Thomas Perkins

Personal information
- Full name: Thomas Tosswill Norwood Perkins
- Born: 19 December 1870 Strood, Kent
- Died: 26 July 1946 (aged 75) Tonbridge, Kent
- Batting: Right-handed
- Bowling: Right-arm fast

Domestic team information
- 1893–1894: Cambridge University
- 1893–1900: Kent
- 1903–1912: Wiltshire
- FC debut: 8 May 1893 Cambridge University v CI Thornton's XI
- Last FC: 23 August 1900 Kent v Worcestershire

Career statistics
| Competition | First-class |
| Matches | 46 |
| Runs scored | 1,675 |
| Batting average | 23.59 |
| 100s/50s | 1/11 |
| Top score | 109 |
| Balls bowled | 350 |
| Wickets | 2 |
| Bowling average | 99.00 |
| 5 wickets in innings | 0 |
| 10 wickets in match | 0 |
| Best bowling | 1/15 |
| Catches/stumpings | 27/– |
- Source: CricInfo, 11 November 2018

= Thomas Perkins (cricketer) =

English cricketer and schoolmaster

Thomas Tosswill Norwood Perkins (19 December 1870 – 26 July 1946) was an English schoolmaster, a cricketer who played first-class cricket for Cambridge University and Kent, and a footballer who captained the university side at Cambridge.

==Early life==
Perkins was born at Strood in Kent, the son of the Rev Thomas Norwood Perkins, the curate of Strood in 1870, and his wife, the former Emily Louisa Tosswill. He was educated at St John's School, Leatherhead and Jesus College, Cambridge. Before going to Cambridge University in 1891, he was an assistant schoolmaster at Oxford and Great Yarmouth; he was almost 21 when he started at Cambridge.

==Sporting career==
Perkins won a Blue for association football in all three years he was at Cambridge. He was described in his Wisden obituary as a "powerful soccer player" who played with "dash at centre-forward". He captained the Cambridge side in 1894–95 as Cambridge beat Oxford in the varsity match. He went on to play football for Cornwall, Norfolk and Essex.

Perkins did not appear in the university cricket team until his second year, when he established himself as a right-handed lower or middle-order batsman. In his second first-class match, a 12-a-side game against the Gentlemen of England team, he batted at No 9 and top-scored with an unbeaten 57 in the first Cambridge innings. The 1893 University Match against Oxford University was won easily by Cambridge, and Perkins, batting at No 8, scored 18 and 37. After the university term was over, Perkins played for Kent, and in the game against Nottinghamshire at Trent Bridge he scored 109, which was his only first-class century.

In 1894, Perkins played in most of the university team's first-class games and scored 23 and 24 in the University Match, which was a decisive win for Oxford. From this game, he went on to the Gentlemen v Players match at The Oval, appearing for the Gentlemen side which was captained by W. G. Grace.
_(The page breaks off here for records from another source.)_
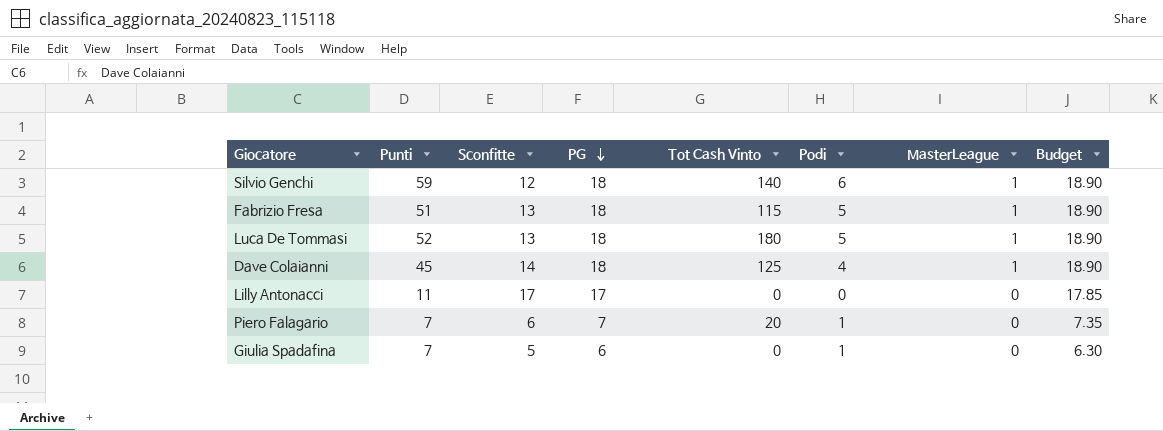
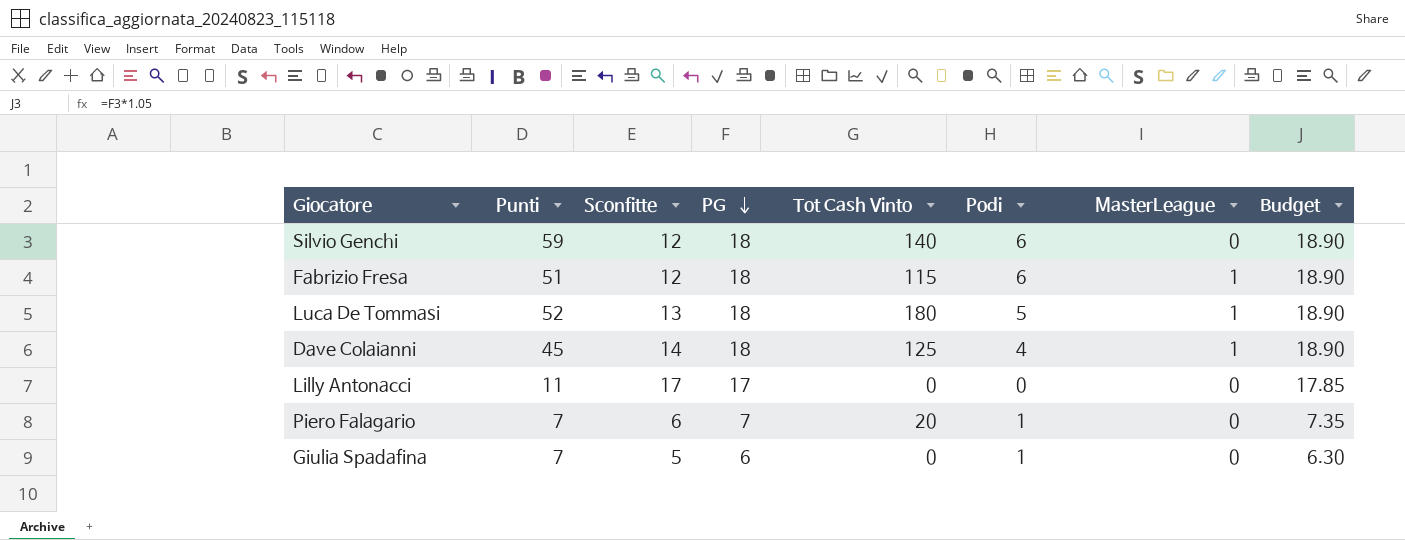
Silvio Genchi | MasterLeague: 1 -> 0
Fabrizio Fresa | Sconfitte: 13 -> 12
Fabrizio Fresa | Podi: 5 -> 6

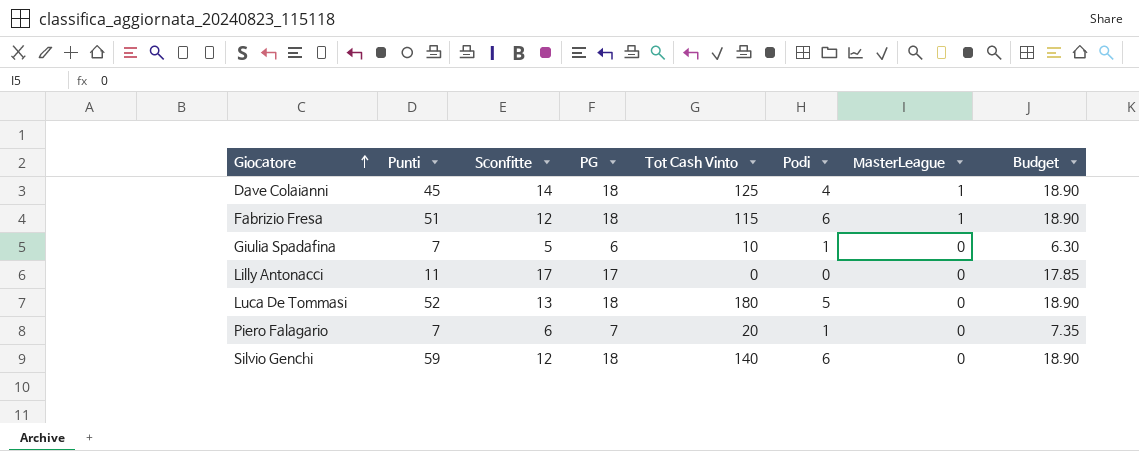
row order: PG descending -> Giocatore ascending
Giulia Spadafina | Tot Cash Vinto: 0 -> 10
Luca De Tommasi | MasterLeague: 1 -> 0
He played a few more matches for Kent in the second half of the 1894 season and rounded the year off by appearing in the Gentlemen of the South against the Players of the South game at Lord's in mid-September, though in a very strong batting side he came in at No 10.

From 1895, Perkins became a schoolmaster, although he does not appear to have graduated finally from Cambridge University until 1896. He was an assistant master at St Michael's School in Westgate-on-Sea, Kent in 1895, at Felsted School in Essex from 1897 to 1900, where he coached the future England captain J.W.H.T. Douglas, and at Rossall School in Lancashire from 1900 to 1903. He returned to first-class with Kent in a few games at the end of the 1899 season and more regularly in school holidays in 1900: he scored 88 in the match against Lancashire in 1900 and put on 221 for the fifth wicket with Cuthbert Burnup, who made 200. He did not appear in first-class cricket after the 1900 season.

==Later life==
Perkins was joint headmaster of two preparatory schools in the Bath area from 1904 to 1912 and played in Minor Counties cricket for Wiltshire in that period. He was then headmaster of Larchfield School at Helensburgh, Dunbartonshire, Scotland from 1915 to 1932 when he retired to Kent; among his teachers at Larchfield were the poets Cecil Day-Lewis and W. H. Auden. He died at Tonbridge in Kent in 1946 aged 75.